▼▼▼
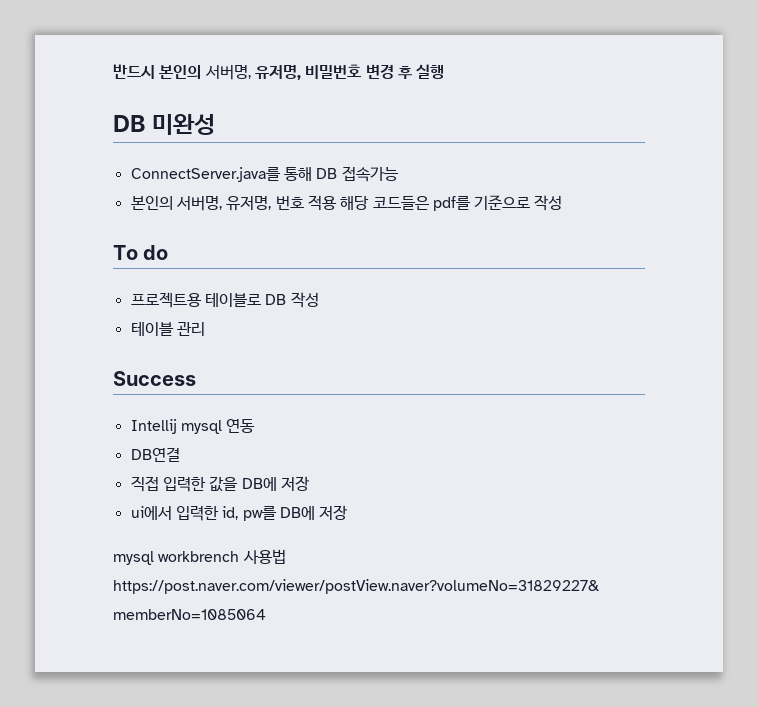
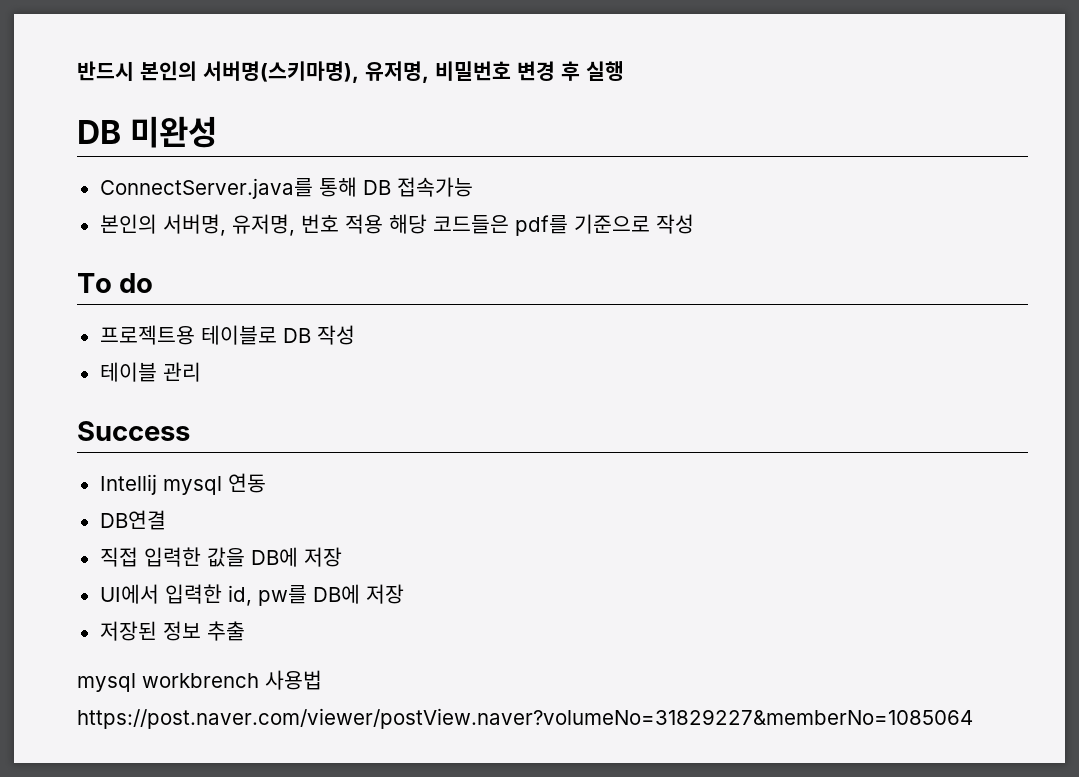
- 반드시 본인의 서버명, 유저명, 비밀번호 변경 후 실행
+ 반드시 본인의 서버명(스키마명), 유저명, 비밀번호 변경 후 실행
- ui에서 입력한 id, pw를 DB에 저장
+ UI에서 입력한 id, pw를 DB에 저장
+ 저장된 정보 추출

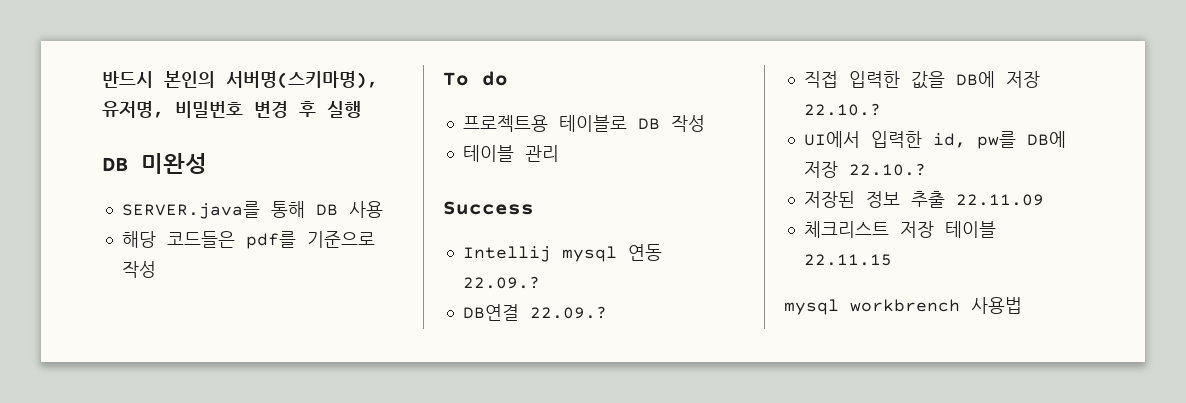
- ConnectServer.java를 통해 DB 접속가능
- 본인의 서버명, 유저명, 번호 적용 해당 코드들은 pdf를 기준으로 작성
+ SERVER.java를 통해 DB 사용
+ 해당 코드들은 pdf를 기준으로 작성
- Intellij mysql 연동
+ Intellij mysql 연동 22.09.?
- DB연결
+ DB연결 22.09.?
- 직접 입력한 값을 DB에 저장
+ 직접 입력한 값을 DB에 저장 22.10.?
- UI에서 입력한 id, pw를 DB에 저장
+ UI에서 입력한 id, pw를 DB에 저장 22.10.?
- 저장된 정보 추출
+ 저장된 정보 추출 22.11.09
+ 체크리스트 저장 테이블 22.11.15
- mysql workbrench 사용법 https://post.naver.com/viewer/postView.naver?volumeNo=31829227&memberNo=1085064
+ mysql workbrench 사용법

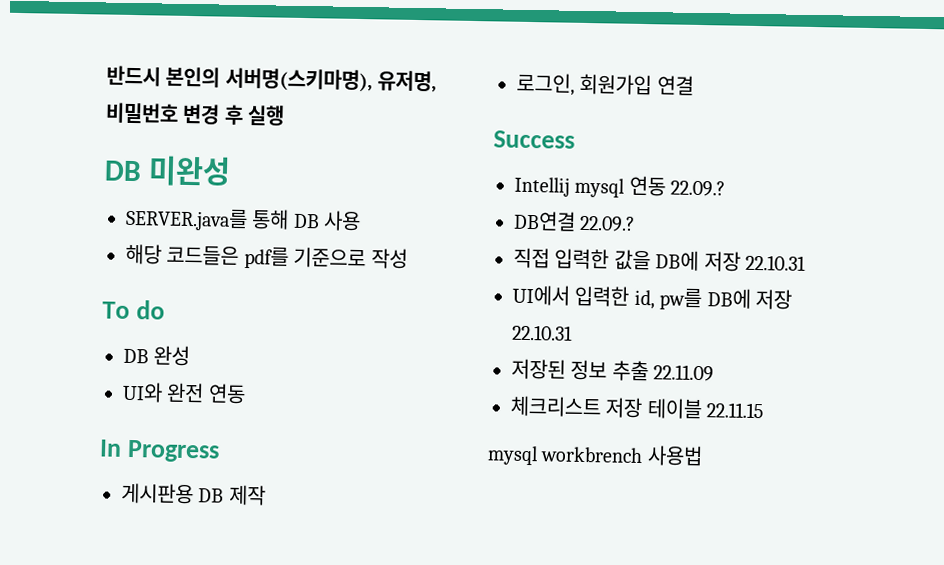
- 프로젝트용 테이블로 DB 작성
- 테이블 관리
+ DB 완성
+ UI와 완전 연동
+ In Progress
+ 게시판용 DB 제작
+ 로그인, 회원가입 연결
- 직접 입력한 값을 DB에 저장 22.10.?
+ 직접 입력한 값을 DB에 저장 22.10.31
- UI에서 입력한 id, pw를 DB에 저장 22.10.?
+ UI에서 입력한 id, pw를 DB에 저장 22.10.31

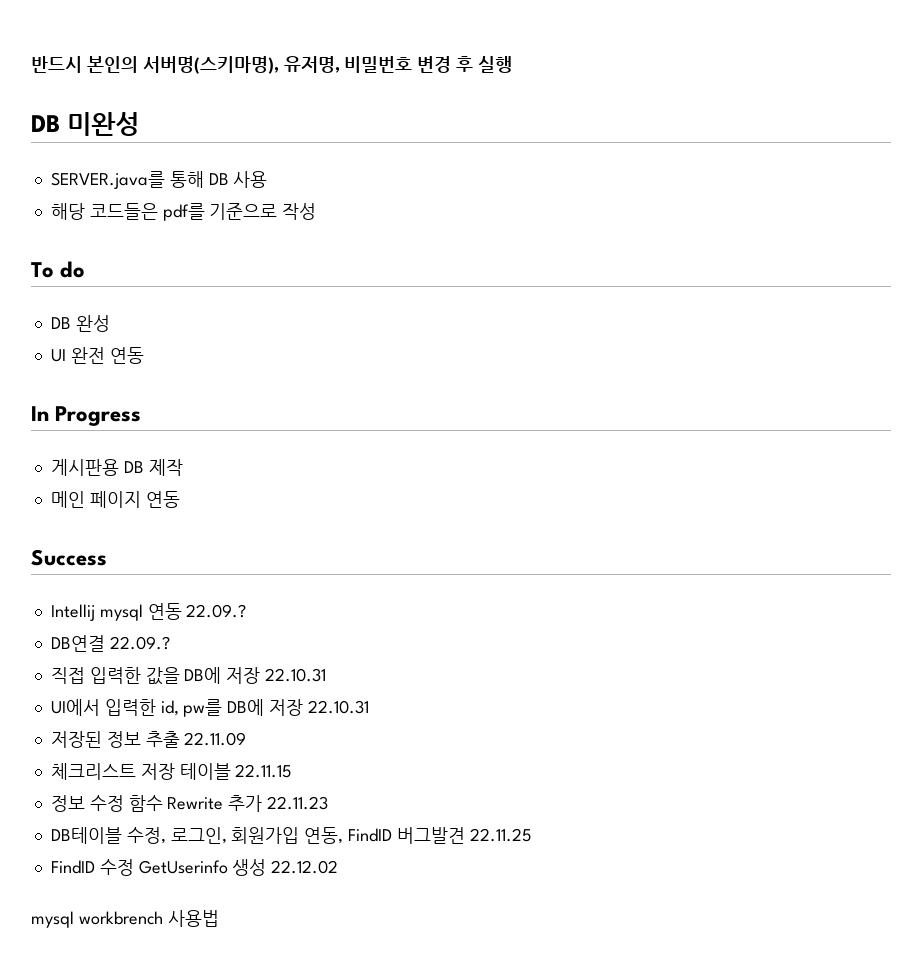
- UI와 완전 연동
+ UI 완전 연동
- 로그인, 회원가입 연결
+ 메인 페이지 연동
+ 정보 수정 함수 Rewrite 추가 22.11.23
+ DB테이블 수정, 로그인, 회원가입 연동, FindID 버그발견 22.11.25
+ FindID 수정 GetUserinfo 생성 22.12.02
▲▲▲
REQUIRED ACTION: Beginning with the line that has "- 프로젝트용 테이블로 DB 작성", repeat each remaining line of the data above word for word, keeping pictures out.

TASK SOLUTION:
- 프로젝트용 테이블로 DB 작성
- 테이블 관리
+ DB 완성
+ UI와 완전 연동
+ In Progress
+ 게시판용 DB 제작
+ 로그인, 회원가입 연결
- 직접 입력한 값을 DB에 저장 22.10.?
+ 직접 입력한 값을 DB에 저장 22.10.31
- UI에서 입력한 id, pw를 DB에 저장 22.10.?
+ UI에서 입력한 id, pw를 DB에 저장 22.10.31

- UI와 완전 연동
+ UI 완전 연동
- 로그인, 회원가입 연결
+ 메인 페이지 연동
+ 정보 수정 함수 Rewrite 추가 22.11.23
+ DB테이블 수정, 로그인, 회원가입 연동, FindID 버그발견 22.11.25
+ FindID 수정 GetUserinfo 생성 22.12.02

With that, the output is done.